I'm always looking at ways of preventing spammers from cheating. I was thinking that spammers can cheat and deliver a smaller number of bits and other users by changing URL elements etc. I was thinking of ways to keep track of this information as part of the transaction without requiring any server side state information but unlike e-mail environments, you can tell the world how many bits are required and then you can enforce that on return.
Some of the neat things that I have seen with JavaScript include popping a little floating window over the top of the screen with a small and simple animation obscuring the calculations going on behind the scenes. I would imagine that something similar could be done. Obviously it would depend on the size of the stamp, for a 16-bit stamp my non-optimised algorithm now spews them forth very quickly, definitely not noticable in the overally request/response for a HTTP post. Given that, a larger stamp size would be more reasonable. 20-bits seems to be the standard but from what I read in the archives it looks like being upped to 24-bit???
yes, we are looking at 24-bit stamps and on the cusp of 25 bit stamps given the recent optimizations certain clever people have come up with (clever people who owe me a description of their signature method)
On threading, you don't really have any control over threads given the constrained execution environment. But I wondered how threads would really help on a single-proc box, surely driving the CPU at 100% for a few seconds can't be improved by adding threads - wouldn't that just cause context switches? I looked at the Java Hashcash implementation on the http://www.hashcash.org site and wondered what was really being gained. This is probably down to my in-experience with Hashcash.
it's more akin to running stand generation at a reduced process priority level. If nothing is going on, it sucks up all CPU but if the user is doing something, it relinquishes CPU for the user.
EJ> I would also caution you to try and run as fast a stamp EJ> generator as possible because the spammers will and any EJ> performance differential between what spammers can run EJ> and your customers can run is not in your favor. Which EJ> raises the ever popular question, is it possible to use a EJ> native hashcash from a browser?
Definitely can't run hashcash from the browser in the client process space as this would violate the sandbox.

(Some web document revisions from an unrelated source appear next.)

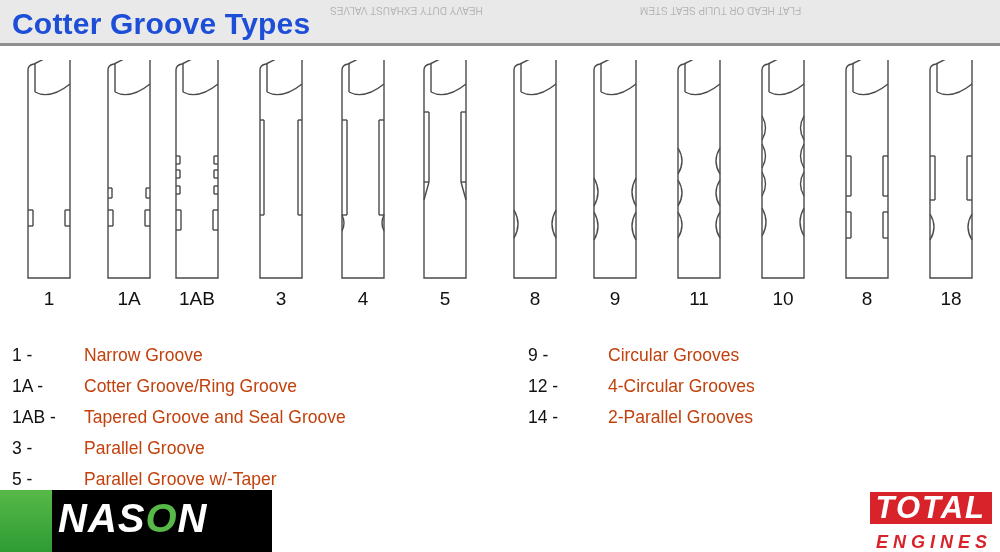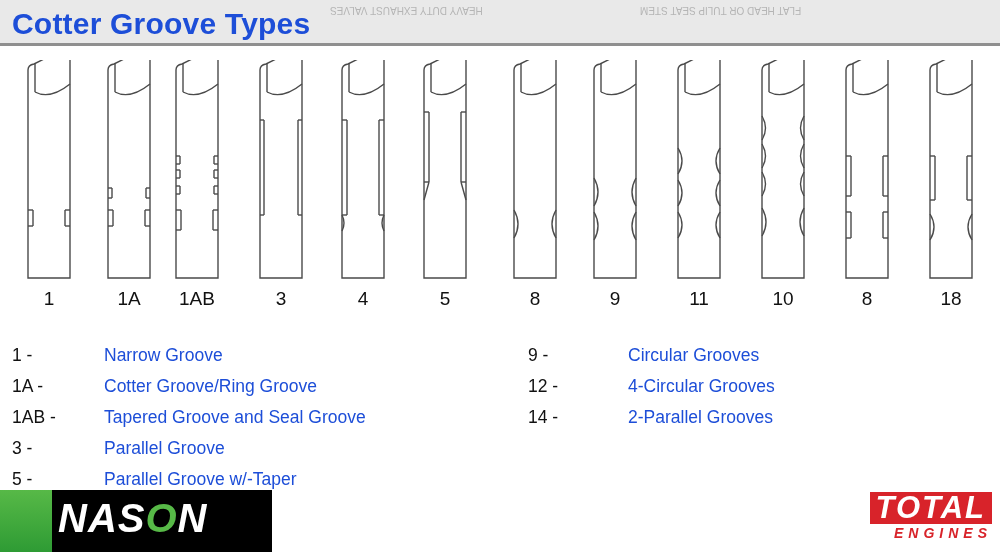--- a/index.html
+++ b/index.html
@@ -98,7 +98,7 @@
     color: #111;
   }
   #legend-col-right .legend-key { width: 80px; }
-  .legend-text { color: #1d4ed8; margin-left: 20px; }
+  .legend-text { color: #c2410c; }
 
   
   #nason-logo {

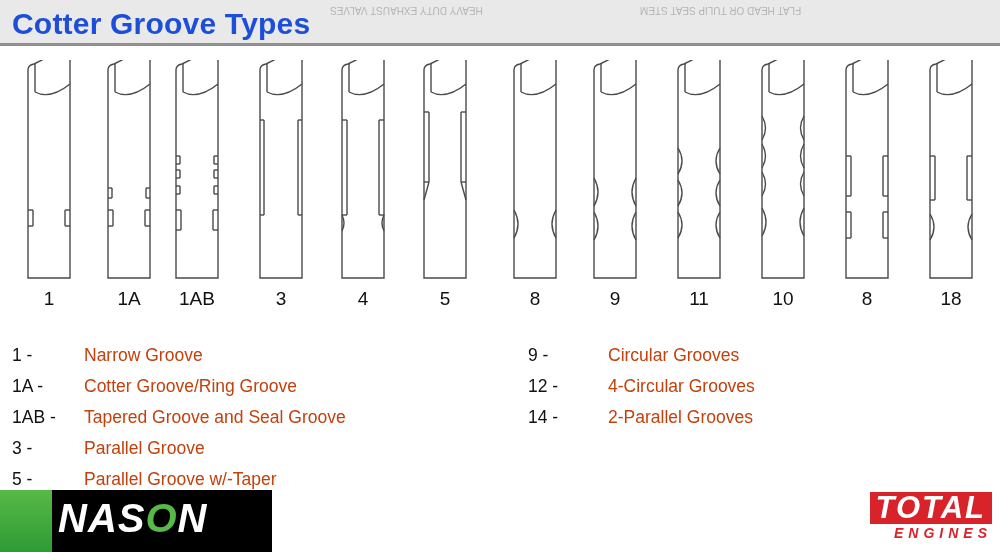--- a/index.html
+++ b/index.html
@@ -147,12 +147,12 @@
   #engines-word {
     display: block;
     color: #d8232a;
-    font-size: 14px;
+    font-size: 18px;
     font-weight: bold;
     font-style: italic;
     letter-spacing: 5px;
     line-height: 17px;
-    margin-top: 1px;
+    margin-top: 10px;
     font-family: "Liberation Sans", sans-serif;
   }
 </style>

Most legit commenters could probably wait up to say twenty seconds to mint a stamp, whereas I think that would probably stop it being economical for spammers (pure guess).
there are other ways of violating the sandbox. For example, a stamper that runs in systray that listens on a localhost socket and when given bits and a resource generates a stamp. Is that not something one can do?
heck, it might be useful for practical browser based triggers for stamps
I was planning on making the resource string the track-back URL. I guess that could change, but it would be up to the blog implementation. The RDF could probably have a hashcash:expiry attribute which contains the expiry date for the resource (trackback URL), although I am not sure. The current state of blog spamming bots would have to be fairly primative, they have only really shown up over the last year or so.
don't worry, they will evolve if they're getting any sort of decent return rate.